[Provided records — start]
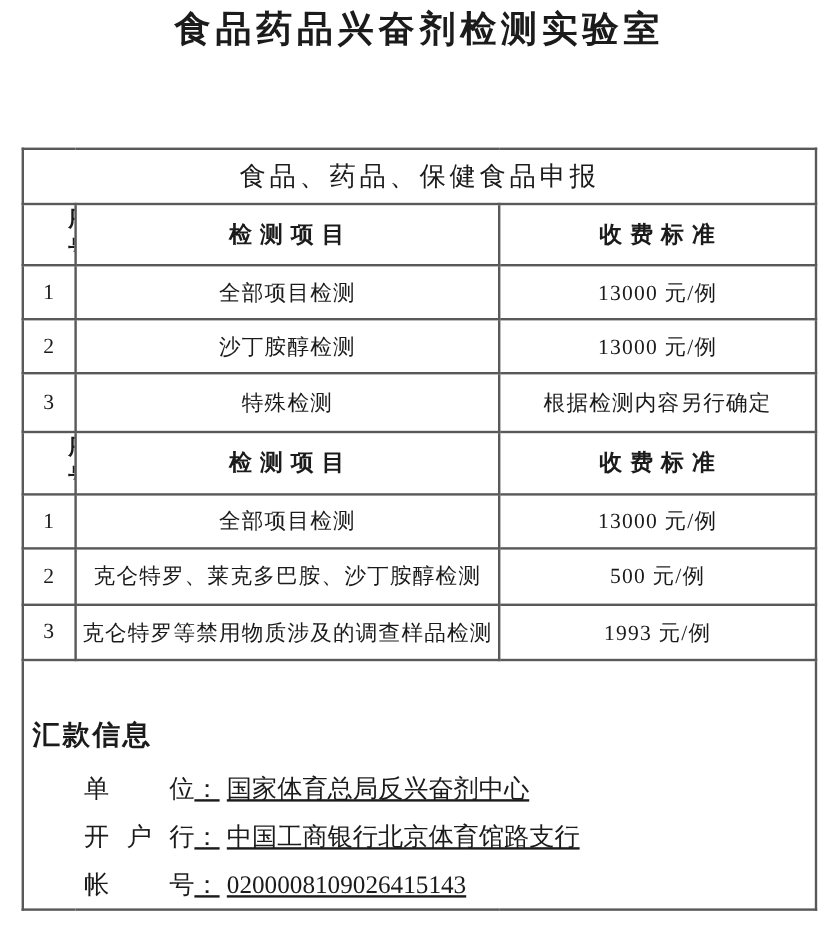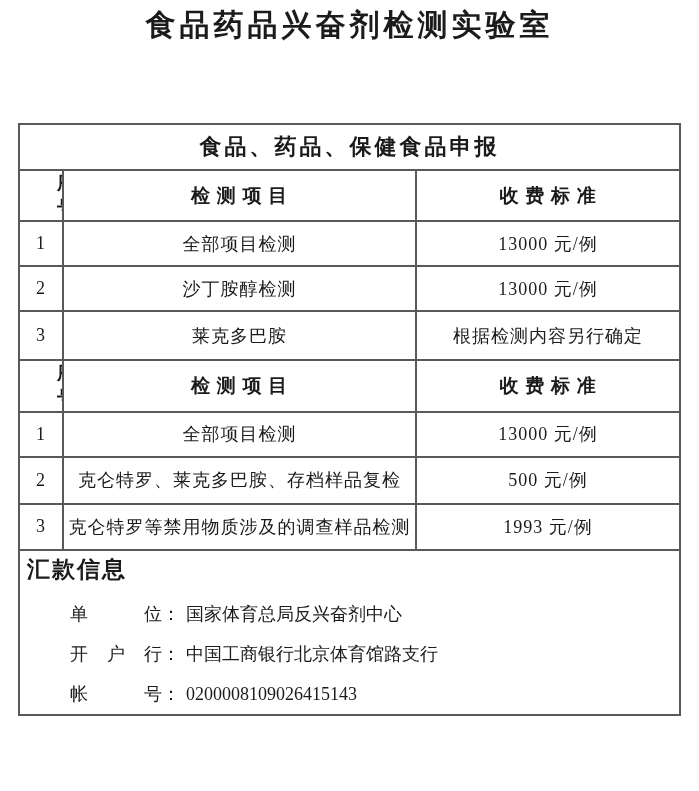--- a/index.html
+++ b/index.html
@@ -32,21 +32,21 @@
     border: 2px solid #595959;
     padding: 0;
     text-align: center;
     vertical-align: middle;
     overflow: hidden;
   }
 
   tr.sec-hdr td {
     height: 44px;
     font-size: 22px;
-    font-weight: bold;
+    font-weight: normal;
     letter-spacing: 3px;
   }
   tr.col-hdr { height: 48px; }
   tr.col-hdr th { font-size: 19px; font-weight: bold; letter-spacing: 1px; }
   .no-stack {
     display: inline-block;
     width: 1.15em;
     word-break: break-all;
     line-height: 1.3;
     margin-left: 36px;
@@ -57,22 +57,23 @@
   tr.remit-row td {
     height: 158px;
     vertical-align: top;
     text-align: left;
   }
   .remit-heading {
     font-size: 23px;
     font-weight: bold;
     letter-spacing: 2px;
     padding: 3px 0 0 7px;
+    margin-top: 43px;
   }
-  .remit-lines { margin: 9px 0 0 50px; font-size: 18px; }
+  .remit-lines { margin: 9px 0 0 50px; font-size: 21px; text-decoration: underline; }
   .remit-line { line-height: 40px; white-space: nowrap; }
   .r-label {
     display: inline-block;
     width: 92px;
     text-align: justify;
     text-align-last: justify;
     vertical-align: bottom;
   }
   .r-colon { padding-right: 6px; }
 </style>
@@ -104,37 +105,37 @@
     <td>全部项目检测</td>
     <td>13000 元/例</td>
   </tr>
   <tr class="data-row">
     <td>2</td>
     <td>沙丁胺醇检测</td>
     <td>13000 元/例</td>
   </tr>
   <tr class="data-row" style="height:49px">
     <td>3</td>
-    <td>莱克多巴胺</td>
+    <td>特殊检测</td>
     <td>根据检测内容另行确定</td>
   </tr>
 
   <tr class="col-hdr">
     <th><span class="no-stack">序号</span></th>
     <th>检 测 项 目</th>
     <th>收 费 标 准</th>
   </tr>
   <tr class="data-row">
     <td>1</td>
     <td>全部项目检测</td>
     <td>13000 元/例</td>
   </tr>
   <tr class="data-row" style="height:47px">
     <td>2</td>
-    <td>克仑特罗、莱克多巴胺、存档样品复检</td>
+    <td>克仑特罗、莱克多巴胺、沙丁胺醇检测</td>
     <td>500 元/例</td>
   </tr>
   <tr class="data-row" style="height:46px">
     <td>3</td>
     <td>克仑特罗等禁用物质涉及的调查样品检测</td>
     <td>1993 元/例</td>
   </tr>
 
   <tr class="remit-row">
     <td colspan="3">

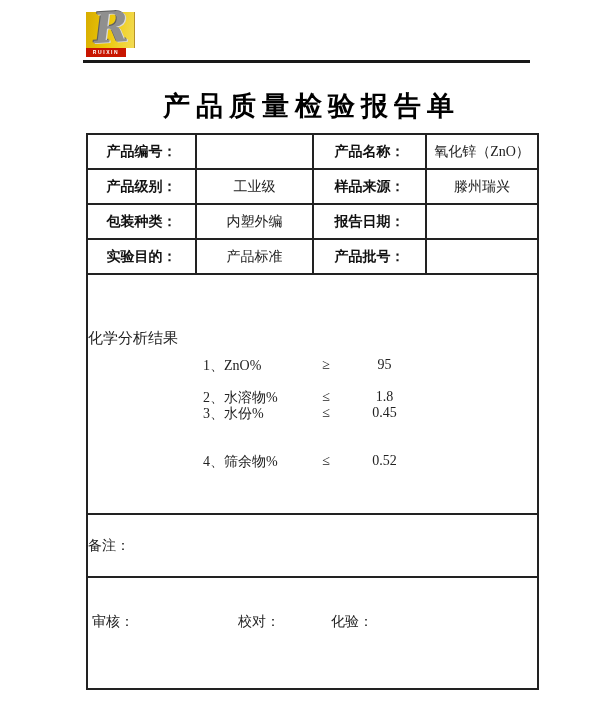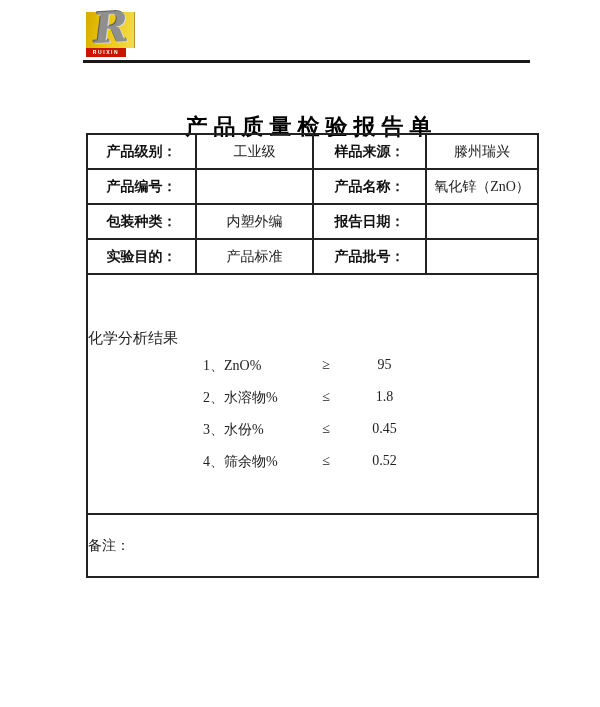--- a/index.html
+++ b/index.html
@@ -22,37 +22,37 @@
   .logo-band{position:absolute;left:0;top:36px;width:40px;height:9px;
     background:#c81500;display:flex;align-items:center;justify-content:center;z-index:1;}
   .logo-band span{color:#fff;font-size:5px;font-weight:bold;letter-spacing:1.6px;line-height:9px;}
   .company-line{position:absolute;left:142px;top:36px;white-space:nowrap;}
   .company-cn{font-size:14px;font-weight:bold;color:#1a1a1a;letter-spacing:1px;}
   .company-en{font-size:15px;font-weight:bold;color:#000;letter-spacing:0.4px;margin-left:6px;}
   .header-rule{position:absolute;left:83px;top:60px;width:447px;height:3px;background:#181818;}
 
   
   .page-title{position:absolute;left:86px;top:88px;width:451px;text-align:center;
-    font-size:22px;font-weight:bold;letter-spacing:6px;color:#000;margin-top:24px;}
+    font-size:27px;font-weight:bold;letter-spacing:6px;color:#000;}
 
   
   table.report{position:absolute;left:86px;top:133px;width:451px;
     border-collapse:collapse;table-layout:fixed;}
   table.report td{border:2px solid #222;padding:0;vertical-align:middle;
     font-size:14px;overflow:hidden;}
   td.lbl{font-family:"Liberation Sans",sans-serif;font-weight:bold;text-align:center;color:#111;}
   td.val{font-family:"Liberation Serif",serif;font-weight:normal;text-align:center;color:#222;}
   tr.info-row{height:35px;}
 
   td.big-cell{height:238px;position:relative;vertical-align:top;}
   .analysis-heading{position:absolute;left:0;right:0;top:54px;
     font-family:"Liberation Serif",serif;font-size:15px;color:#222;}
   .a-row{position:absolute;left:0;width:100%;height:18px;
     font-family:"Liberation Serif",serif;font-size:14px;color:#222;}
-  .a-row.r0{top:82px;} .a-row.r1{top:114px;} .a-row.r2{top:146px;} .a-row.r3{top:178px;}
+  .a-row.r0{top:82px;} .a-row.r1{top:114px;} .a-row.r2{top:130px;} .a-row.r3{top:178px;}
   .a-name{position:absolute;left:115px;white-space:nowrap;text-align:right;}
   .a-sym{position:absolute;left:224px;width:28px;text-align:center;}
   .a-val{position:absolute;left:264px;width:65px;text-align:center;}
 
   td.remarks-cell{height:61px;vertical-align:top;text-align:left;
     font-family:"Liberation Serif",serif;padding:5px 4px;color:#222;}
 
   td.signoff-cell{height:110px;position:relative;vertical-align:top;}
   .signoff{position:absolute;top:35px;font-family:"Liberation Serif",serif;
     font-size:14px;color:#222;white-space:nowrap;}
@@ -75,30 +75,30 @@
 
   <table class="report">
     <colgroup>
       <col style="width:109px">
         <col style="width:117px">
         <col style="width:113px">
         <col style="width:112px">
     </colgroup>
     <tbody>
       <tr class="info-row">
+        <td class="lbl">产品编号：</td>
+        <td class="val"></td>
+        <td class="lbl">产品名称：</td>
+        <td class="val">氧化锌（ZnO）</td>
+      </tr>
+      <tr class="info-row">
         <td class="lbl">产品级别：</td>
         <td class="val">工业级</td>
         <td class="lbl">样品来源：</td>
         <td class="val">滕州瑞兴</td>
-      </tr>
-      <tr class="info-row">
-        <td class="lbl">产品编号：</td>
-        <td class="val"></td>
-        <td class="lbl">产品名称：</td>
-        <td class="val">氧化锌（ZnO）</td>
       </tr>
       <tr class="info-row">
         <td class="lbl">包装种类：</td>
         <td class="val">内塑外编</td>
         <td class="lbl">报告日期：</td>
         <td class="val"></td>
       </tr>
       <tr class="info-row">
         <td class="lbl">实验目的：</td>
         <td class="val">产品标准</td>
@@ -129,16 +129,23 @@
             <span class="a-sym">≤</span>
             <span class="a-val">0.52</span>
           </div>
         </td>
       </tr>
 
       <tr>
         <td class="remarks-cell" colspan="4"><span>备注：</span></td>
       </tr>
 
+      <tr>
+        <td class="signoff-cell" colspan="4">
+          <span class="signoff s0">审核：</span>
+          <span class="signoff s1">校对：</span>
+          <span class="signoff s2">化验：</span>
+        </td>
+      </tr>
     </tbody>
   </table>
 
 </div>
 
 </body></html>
[Provided records — finish]
Your task is to list each line of the records with the word "lines".

-  .remit-lines { margin: 9px 0 0 50px; font-size: 18px; }
+  .remit-lines { margin: 9px 0 0 50px; font-size: 21px; text-decoration: underline; }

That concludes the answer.